*Input data*:

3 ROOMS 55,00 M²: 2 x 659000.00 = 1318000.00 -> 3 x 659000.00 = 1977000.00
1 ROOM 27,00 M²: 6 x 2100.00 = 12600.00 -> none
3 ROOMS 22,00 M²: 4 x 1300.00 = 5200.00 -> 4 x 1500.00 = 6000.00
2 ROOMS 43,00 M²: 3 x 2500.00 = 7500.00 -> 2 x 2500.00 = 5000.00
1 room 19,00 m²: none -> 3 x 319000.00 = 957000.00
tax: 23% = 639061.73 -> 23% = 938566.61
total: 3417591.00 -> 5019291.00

* * *

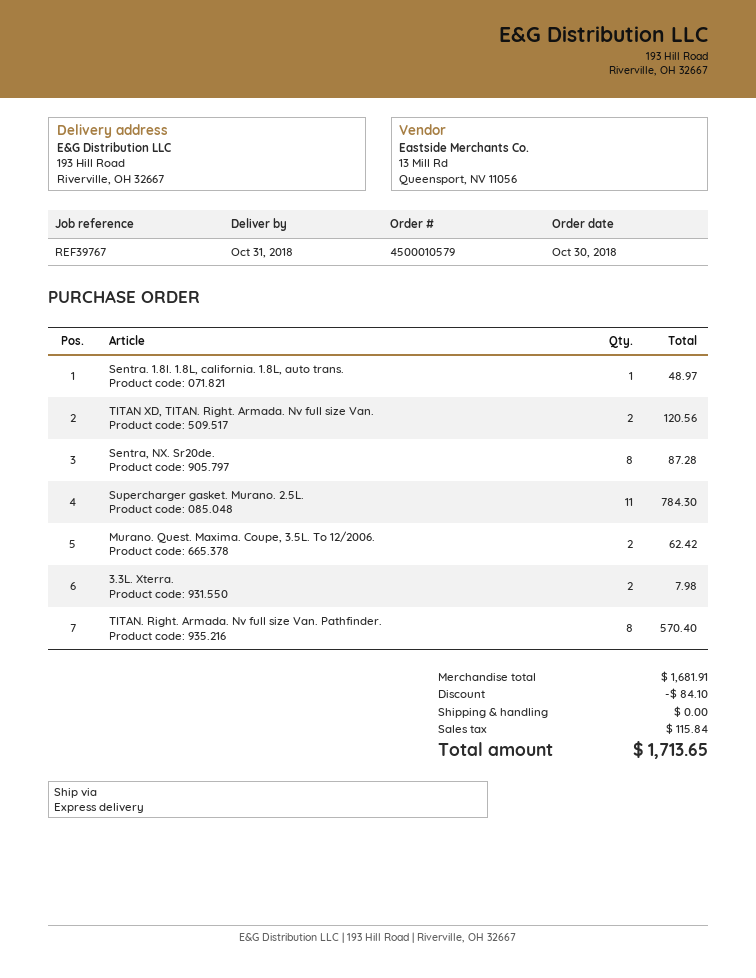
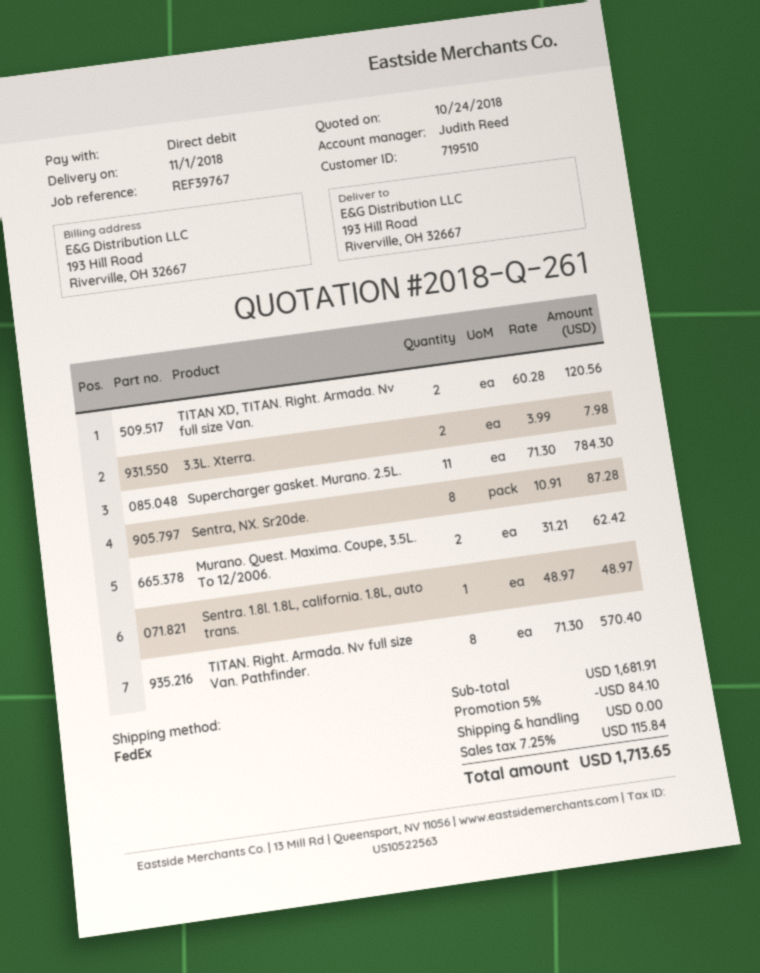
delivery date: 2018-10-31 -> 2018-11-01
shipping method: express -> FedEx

*Problem to work on*:
In the listing above, start at the line with "3 ROOMS 55,00", go on through the line with "total: 3417591.00 -> 5019291.00", and copy each of those lines exactly; leave out all the rest.

*Written solution*:
3 ROOMS 55,00 M²: 2 x 659000.00 = 1318000.00 -> 3 x 659000.00 = 1977000.00
1 ROOM 27,00 M²: 6 x 2100.00 = 12600.00 -> none
3 ROOMS 22,00 M²: 4 x 1300.00 = 5200.00 -> 4 x 1500.00 = 6000.00
2 ROOMS 43,00 M²: 3 x 2500.00 = 7500.00 -> 2 x 2500.00 = 5000.00
1 room 19,00 m²: none -> 3 x 319000.00 = 957000.00
tax: 23% = 639061.73 -> 23% = 938566.61
total: 3417591.00 -> 5019291.00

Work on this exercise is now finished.